Позволить себе так шутить!
7
Теперь я, по крайней мере, готова к бенефису, — говорит себе Олександра Ивановна.
На сцене стоит черный рояль. В зале света нет, а на полированных черных боках рояля — световые блики. Кажется, есть на сцене еще какие-то детали; несомненно, там уже смонтированы декорации; быть может, это даже генералка или последний прогон — потом будут же еще рабочие репетиции, Марковский может выкинуть и такое.
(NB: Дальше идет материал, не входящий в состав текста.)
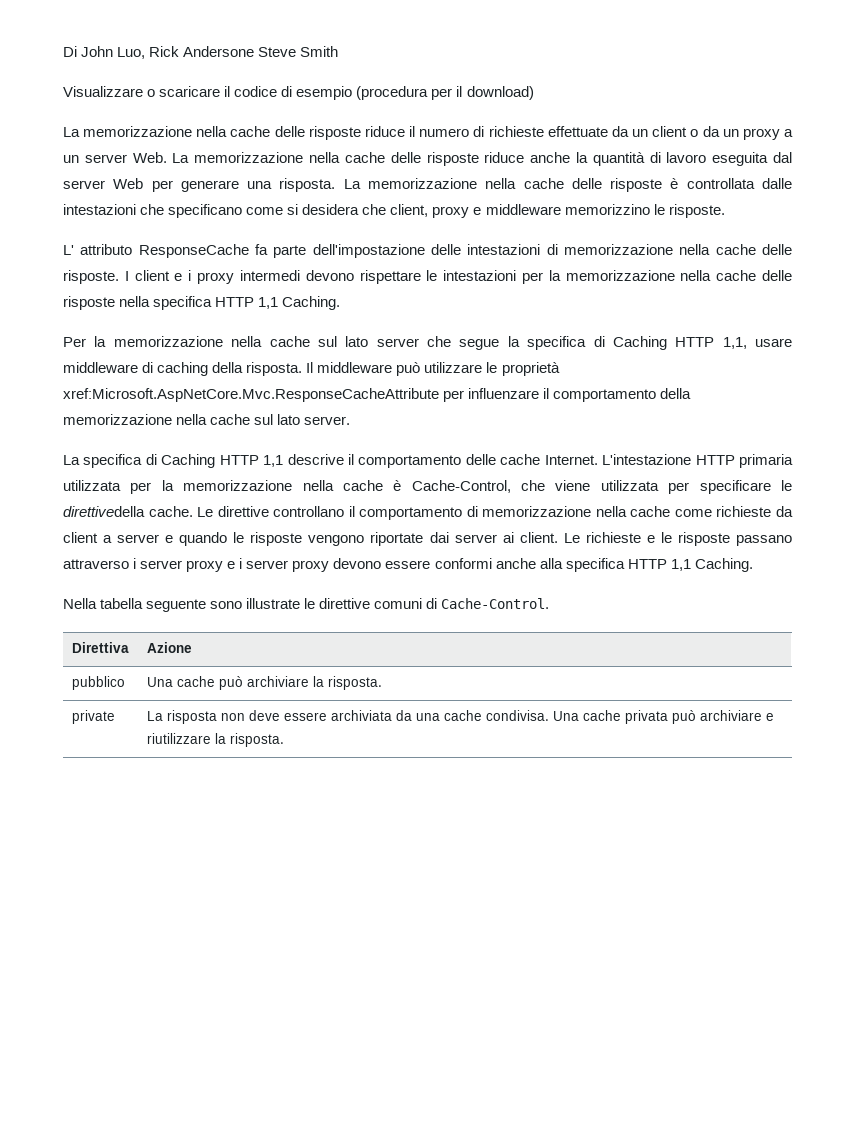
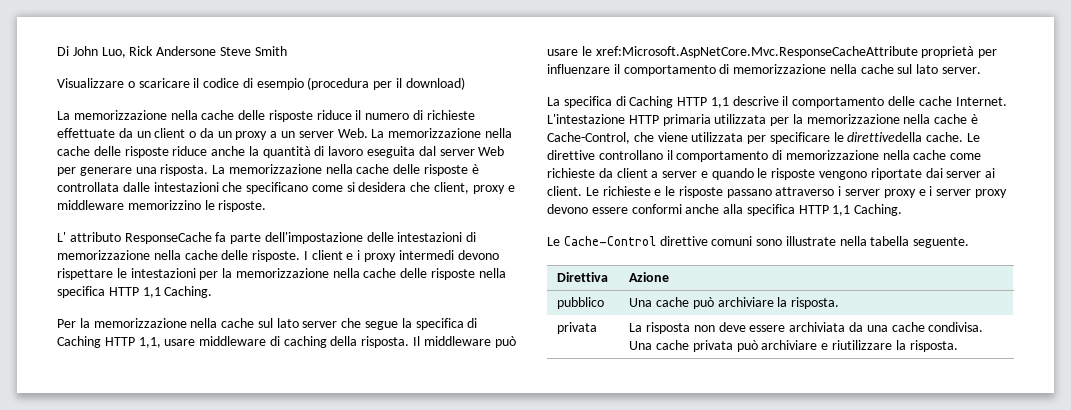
- Il middleware può utilizzare le proprietà xref:Microsoft.AspNetCore.Mvc.ResponseCacheAttribute per influenzare il comportamento della memorizzazione nella cache sul lato server.
+ Il middleware può usare le xref:Microsoft.AspNetCore.Mvc.ResponseCacheAttribute proprietà per influenzare il comportamento di memorizzazione nella cache sul lato server.
- Nella tabella seguente sono illustrate le direttive comuni di Cache-Control.
+ Le Cache-Control direttive comuni sono illustrate nella tabella seguente.
- private | La risposta non deve essere archiviata da una cache condivisa. Una cache privata può archiviare e riutilizzare la risposta.
+ privata | La risposta non deve essere archiviata da una cache condivisa. Una cache privata può archiviare e riutilizzare la risposta.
Дело в том, что это она, Олександра Ивановна, так, именно так все воспринимает: черный рояль на сцене, световые блики, в глубине сцены, на фоне широкого окна с одним выбитым стеклом, — что-то вроде возвышения, но нет, сейчас как раз туда дали свет, и теперь хорошо видно — там луч, сноп, столб света материализуется, это похоже на рассвет, когда солнечные лучи наконец пробиваются наискось с неба на землю: вокруг еще туманится, клубится остаток ночи, а лучи, словно яркие, гигантские, космические органные трубы, световые трубы, возвещают день.